▶ **What is being asked**:
With the first line below as the start and the line containing "[442,380,500,398] 下划线 -> [523,437,564,458] 减号" as the end, copy every line between them exactly, ends included.

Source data
* * * * * * *

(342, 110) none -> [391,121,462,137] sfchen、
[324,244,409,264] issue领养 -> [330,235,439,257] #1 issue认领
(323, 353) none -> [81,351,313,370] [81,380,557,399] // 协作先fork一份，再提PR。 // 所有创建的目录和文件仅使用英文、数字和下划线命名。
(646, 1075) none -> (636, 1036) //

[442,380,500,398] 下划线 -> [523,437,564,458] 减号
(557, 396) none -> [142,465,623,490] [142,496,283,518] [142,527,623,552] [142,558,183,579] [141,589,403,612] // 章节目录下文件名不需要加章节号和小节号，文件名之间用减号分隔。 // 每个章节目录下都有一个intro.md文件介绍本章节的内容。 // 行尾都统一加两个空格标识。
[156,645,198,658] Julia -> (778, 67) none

* * * * * * *

▶ **Solution to this problem**:
(342, 110) none -> [391,121,462,137] sfchen、
[324,244,409,264] issue领养 -> [330,235,439,257] #1 issue认领
(323, 353) none -> [81,351,313,370] [81,380,557,399] // 协作先fork一份，再提PR。 // 所有创建的目录和文件仅使用英文、数字和下划线命名。
(646, 1075) none -> (636, 1036) //

[442,380,500,398] 下划线 -> [523,437,564,458] 减号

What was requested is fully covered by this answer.